= Multimodal logic =

A multimodal logic is a modal logic that has more than one primitive modal operator. They find substantial applications in theoretical computer science.

==Overview==
A modal logic with n primitive unary modal operators $\Box_i, i\in \{1,\ldots, n\}$ is called an n-modal logic. Given these operators and negation, one can always add $\Diamond_i$ modal operators defined as $\Diamond_i P$ if and only if $\lnot \Box_i \lnot P$, to give a classical multimodal logic if it is in addition stable under necessitation (or "possibilization", therefore) of both members of provable equivalences.

Perhaps the first substantive example of a two-modal logic is Arthur Prior's tense logic, with two modalities, F and P, corresponding to "sometime in the future" and "sometime in the past". A logic with infinitely many modalities is dynamic logic, introduced by Vaughan Pratt in 1976 and having a separate modal operator for every regular expression. A version of temporal logic introduced in 1977 and intended for program verification has two modalities, corresponding to dynamic logic's [A] and [A*] modalities for a single program A, understood as the whole universe taking one step forwards in time. The term multimodal logic itself was not introduced until 1980. Another example of a multimodal logic is the Hennessy–Milner logic, itself a fragment of the more expressive modal μ-calculus, which is also a fixed-point logic.

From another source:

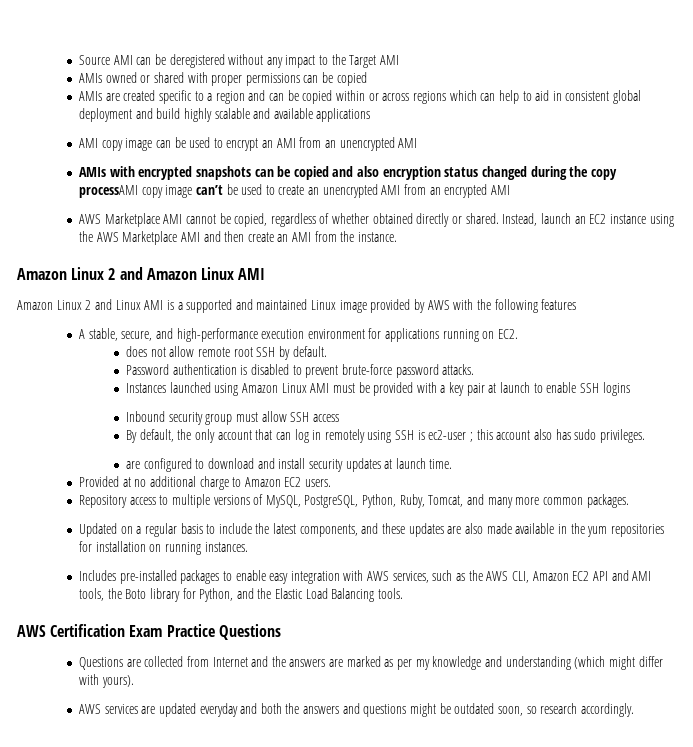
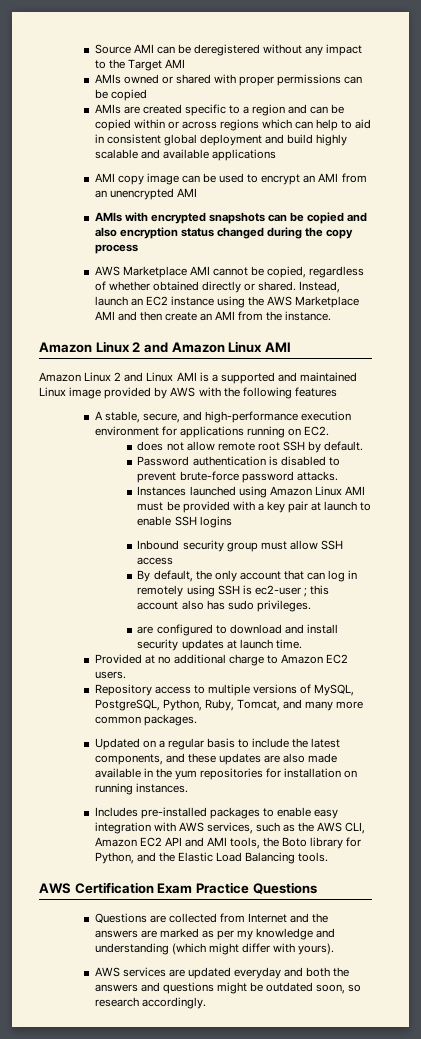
- AMIs with encrypted snapshots can be copied and also encryption status changed during the copy processAMI copy image can’t be used to create an unencrypted AMI from an encrypted AMI
+ AMIs with encrypted snapshots can be copied and also encryption status changed during the copy process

Multimodal logic can be used also to formalize a kind of knowledge representation: the motivation of epistemic logic is allowing several agents (they are regarded as subjects capable of forming beliefs, knowledge); and managing the belief or knowledge of each agent, so that epistemic assertions can be formed about them. The modal operator $\Box$ must be capable of bookkeeping the cognition of each agent, thus $\Box_i$ must be indexed on the set of the agents. The motivation is that $\Box_i \alpha$ should assert "The subject i has knowledge about $\alpha$ being true". But it can be used also for formalizing "the subject i believes $\alpha$". For formalization of meaning based on the possible world semantics approach, a multimodal generalization of Kripke semantics can be used: instead of a single "common" accessibility relation, there is a series of them indexed on the set of agents.